Background: Poor patient uptake of cardiac rehabilitation (CR) remains a challenge for multiple reasons including geographic, time, cultural, cost, and psychological constraints.
Objective: We evaluated the impact on CR participation rates associated with the addition of the option of mobile app–based CR (Cardihab) for patients declining conventional CR.
Methods: A total of 204 consecutive patients were offered CR following angioplasty; of these, 99 were in cohort 1 (offered conventional CR only) and 105 were in cohort 2 (app-based CR offered to those declining conventional CR). Patients in each cohort were followed throughout a 6-week CR program and participation rates were compared for both groups. Patients in cohort 2 declining both forms of CR were interviewed to assess reasons for nonparticipation.

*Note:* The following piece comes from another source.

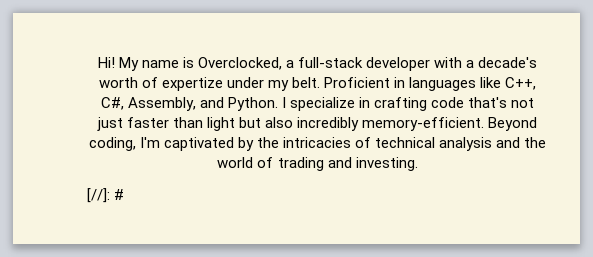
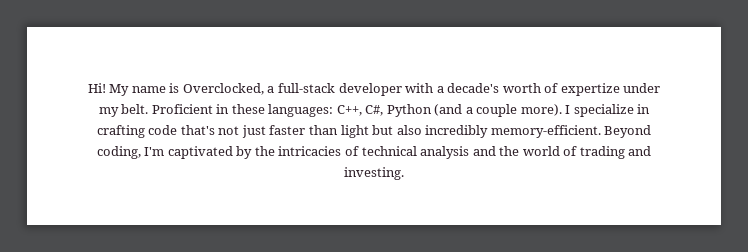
- Proficient in languages like C++, C#, Assembly, and Python.
+ Proficient in these languages: C++, C#, Python (and a couple more).
- [//]: #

Results: CR participation improved from 21% (95% CI 14%-30%) to 63% (95% CI 53%-71%) with the addition of the app (P<.001). Approximately 25% (9/39) of the group declining the app-based program identified technology issues as the reason for nonparticipation. The remainder declined both CR programs or were ineligible due to frailty or comorbidities.
Conclusions: Providing patients with the additional option of an app-based CR program substantially improved CR participation. Technology and psychological barriers can limit CR participation. Further innovation in CR delivery systems is required to improve uptake.
Although current guidelines recommend referral for cardiac rehabilitation (CR) following acute cardiac events, participation rates remain poor [, ]. A recent estimate of the potential financial impact of increasing Australian CR participation rates from 30% to 50%-65% indicated net savings of Aus $46.7 million (US $33.9 million) to Aus $86.7 million (US $62.9 million) [ ]. Clinical benefit is, however, more difficult to estimate, with some reviews questioning mortality benefit and others suggesting multicomponent CR programs may reduce overall mortality by up to 37% [ ]. A Cochrane review of CR has confirmed lower rates of cardiovascular mortality and readmission among those who participate in exercise-based CR programs [ ].
Conventional CR involves repeat attendance (usually 6-12 clinic visits) over a 6-week period. Previously described factors contributing to poor CR participation include issues of distance/transport, level of family support, gender roles, ethnicity, and cost [- ]. Many currently available CR programs have not adapted to address these barriers. Additionally, changing patterns of treatment for acute events and much shorter hospital stays associated with more rapid return to work or home activities make prolonged conventional CR after an event less compatible with contemporary practice. Physical attendance may also be limited by a patient’s body image, gender, cultural beliefs, comorbidity, and psychological factors [ ], and the requirement for social distancing during the COVID-19 pandemic.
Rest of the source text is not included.